Il n’est peut-être pas surprenant que l’arrestation et la détention de Bini aient également été marquées par une litanie de violations de la procédure régulière. Par example:
Une décision d’habeas corpus a considéré que sa détention initiale était illégale, bien que l’enquête se soit poursuivie après sa libération, à la recherche de preuves à l’appui des accusations portées contre lui. Les problèmes ont persisté et, alors que les retards s’éternisaient, le Rapporteur spécial pour la liberté d’expression du Bureau de la Commission interaméricaine des droits de l’homme (CIDH) a fait part de sa préoccupation concernant le retard du procès de Bini dans ses rapports annuels 2019, 2020 et 2021.
La défense de Bini a affirmé qu’il faisait l’objet d’une surveillance continue par des membres de la police nationale et des personnes non identifiées et un juge a demandé au gouvernement de fournir des informations sur la surveillance présumée. Lorsqu’ils ne l’ont pas fait, le juge a conclu qu’ils avaient indûment refusé ces informations à Ola Bini, ne répondant pas en temps voulu à sa précédente demande d’informations.
Le juge Yadira Proaño, qui a supervisé l’audience préliminaire de Bini et déterminé que l’accusation pouvait engager des poursuites pénales, a ensuite été “séparé” de l’affaire dans une décision qui a reconnu l’acte répréhensible des suspensions provisoires successives et la violation de la procédure régulière.
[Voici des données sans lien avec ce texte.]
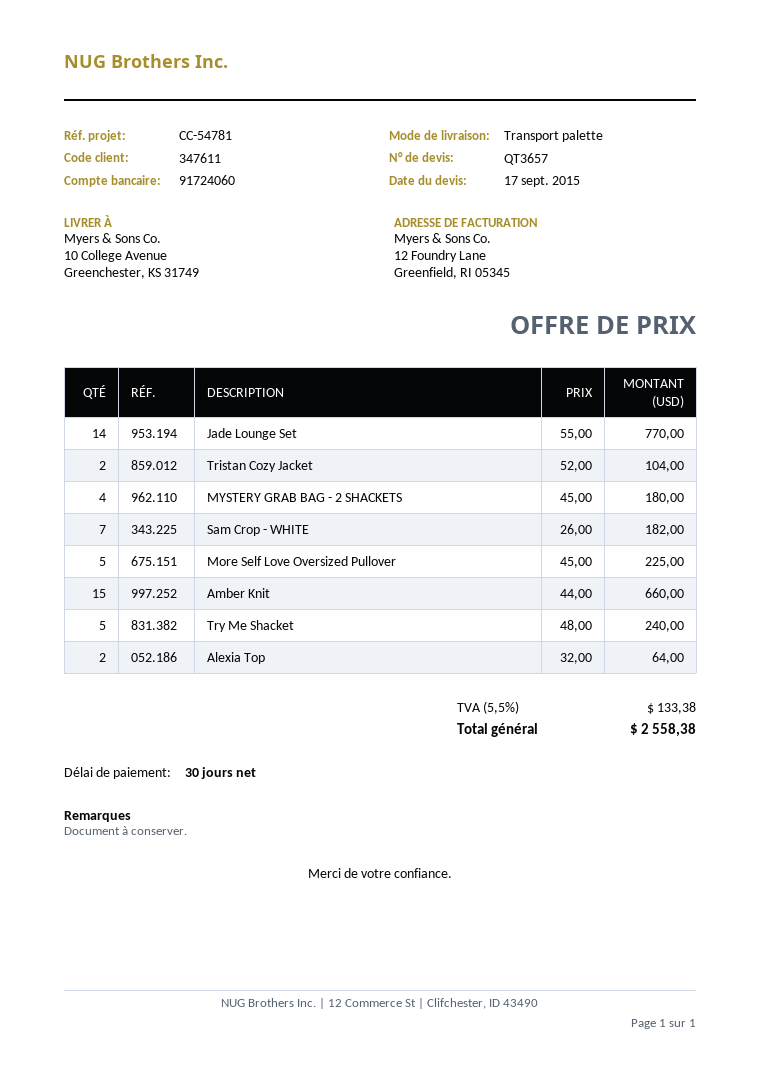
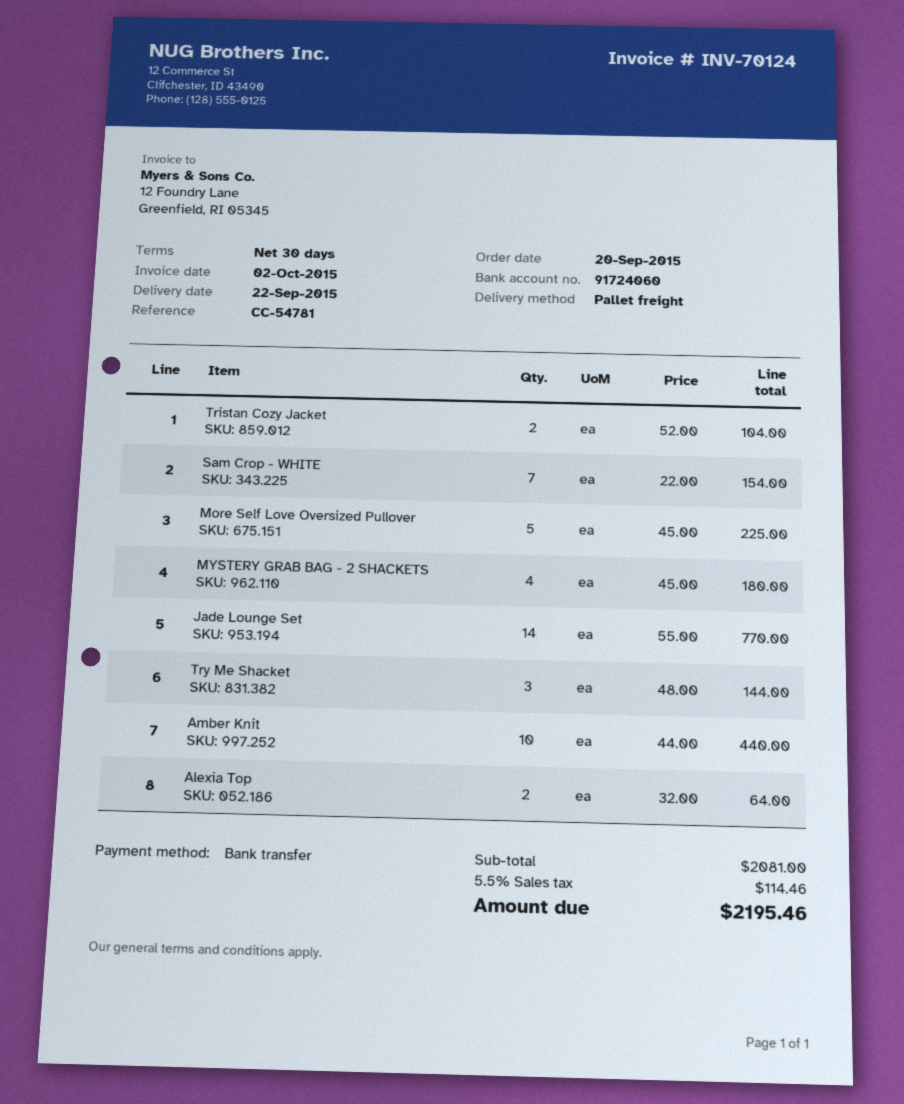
Sam Crop - WHITE: 7 x 26.00 = 182.00 -> 7 x 22.00 = 154.00
Amber Knit: 15 x 44.00 = 660.00 -> 10 x 44.00 = 440.00
Try Me Shacket: 5 x 48.00 = 240.00 -> 3 x 48.00 = 144.00
tax: 5.5% = 133.38 -> 5.5% = 114.46
total: 2558.38 -> 2195.46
L’expertise en sécurité informatique n’est pas un crime
Les cas de « hacker panic » trop politisés, qui encouragent des poursuites injustes lorsque le climat politique et social l’exige, ne sont pas nouveaux. La création de l’EFF était due en partie à une affaire notoire poursuivie aux États-Unis par les services secrets. Notre projet Coder’s Rights travaille depuis des décennies pour protéger les chercheurs en sécurité et en chiffrement qui contribuent à bâtir un avenir plus sûr pour nous tous en utilisant les technologies numériques. Le cas de Bini fait malheureusement partie d’une longue histoire de lutte contre la persécution criminelle injuste des experts en sécurité, qui ont fait l’objet des mêmes types de harcèlement que ceux qu’ils s’efforcent de protéger, tels que les défenseurs des droits humains et les militants.
La détention d’Ola Bini a attiré l’attention de la communauté internationale et a mis en lumière le harcèlement croissant des experts en sécurité en Amérique latine. Nous attendons avec impatience la conclusion de ce procès et espérons qu’Ola bénéficiera du traitement équitable et d’une procédure régulière que son cas mérite.